Exercise objective —
Report each line from the data below that holds the word "Bodysuit".

Change listing data —
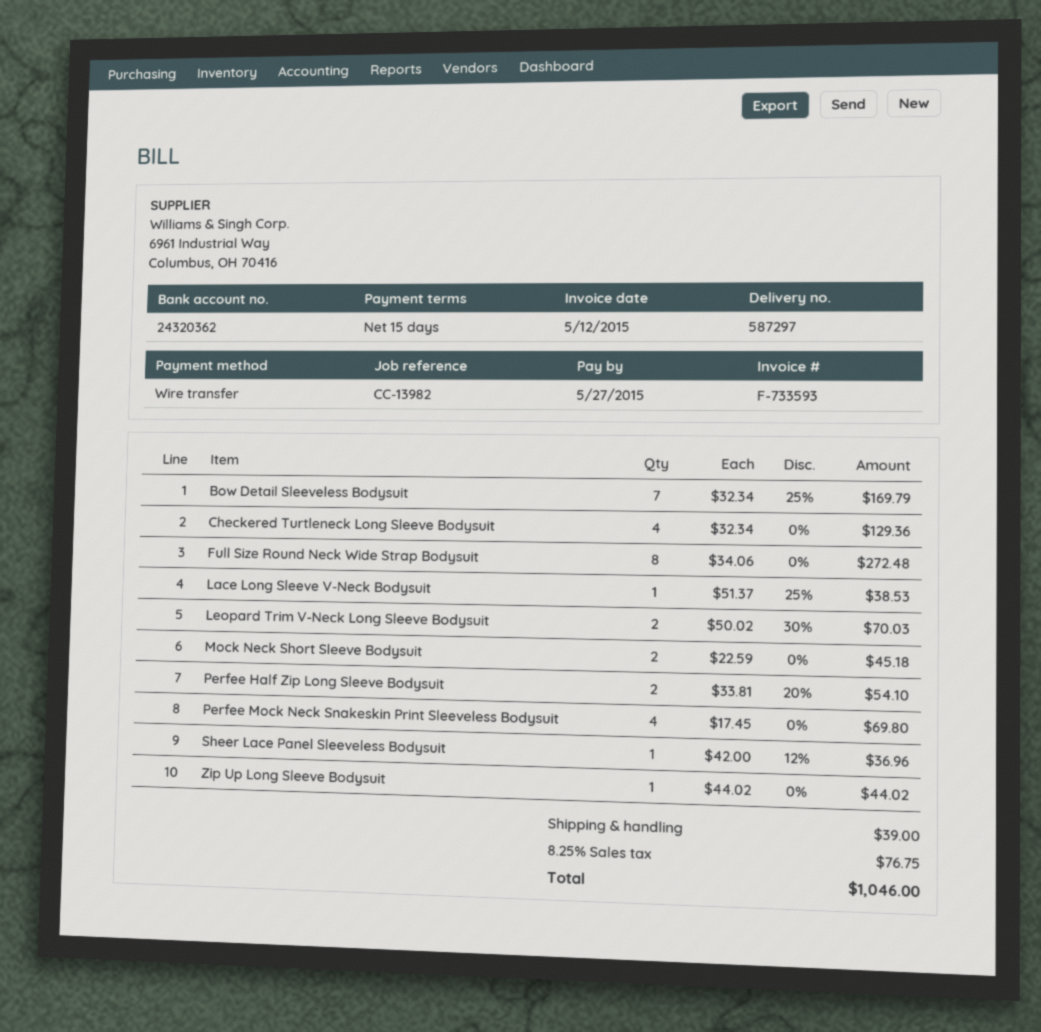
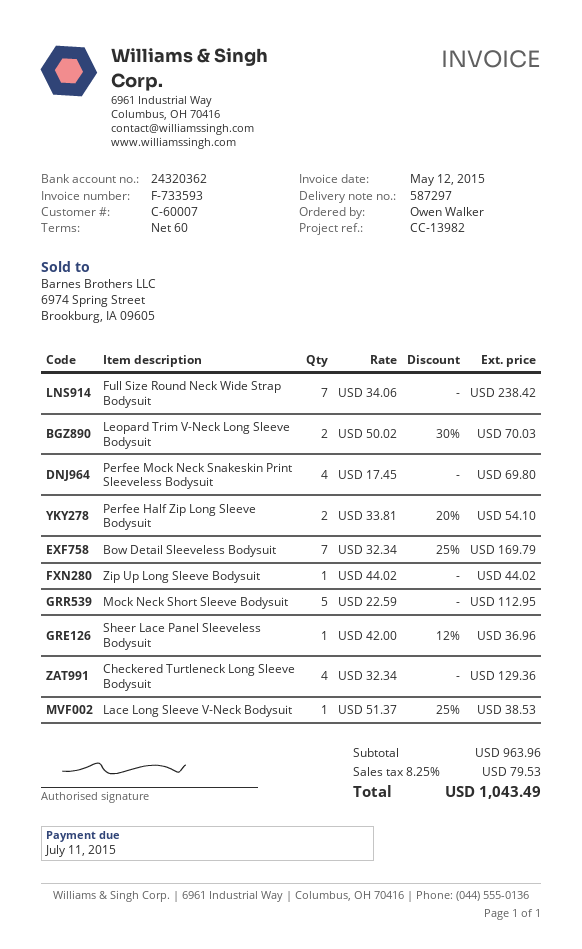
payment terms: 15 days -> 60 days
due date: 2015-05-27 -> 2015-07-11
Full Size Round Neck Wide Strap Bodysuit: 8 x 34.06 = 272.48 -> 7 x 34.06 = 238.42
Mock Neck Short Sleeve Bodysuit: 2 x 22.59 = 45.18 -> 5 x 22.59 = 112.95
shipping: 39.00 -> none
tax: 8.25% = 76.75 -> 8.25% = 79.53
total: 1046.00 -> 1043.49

Answer for the task —
Full Size Round Neck Wide Strap Bodysuit: 8 x 34.06 = 272.48 -> 7 x 34.06 = 238.42
Mock Neck Short Sleeve Bodysuit: 2 x 22.59 = 45.18 -> 5 x 22.59 = 112.95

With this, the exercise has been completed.